## Data supplied:
= = = = = = =

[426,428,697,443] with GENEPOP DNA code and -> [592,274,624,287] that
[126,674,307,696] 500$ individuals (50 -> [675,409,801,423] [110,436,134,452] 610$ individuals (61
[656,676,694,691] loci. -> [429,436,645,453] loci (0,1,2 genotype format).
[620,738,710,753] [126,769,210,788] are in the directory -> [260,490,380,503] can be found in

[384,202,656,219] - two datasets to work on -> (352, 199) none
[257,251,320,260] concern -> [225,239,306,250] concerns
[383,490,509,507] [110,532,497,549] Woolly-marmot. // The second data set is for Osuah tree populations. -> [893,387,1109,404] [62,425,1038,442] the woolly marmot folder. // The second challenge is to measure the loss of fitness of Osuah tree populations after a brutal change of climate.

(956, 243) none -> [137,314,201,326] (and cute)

= = = = = = =

## Task instructions:
Tell how many lines in the records above contain "none", giving the number and no other words.

## Solution to this problem:
2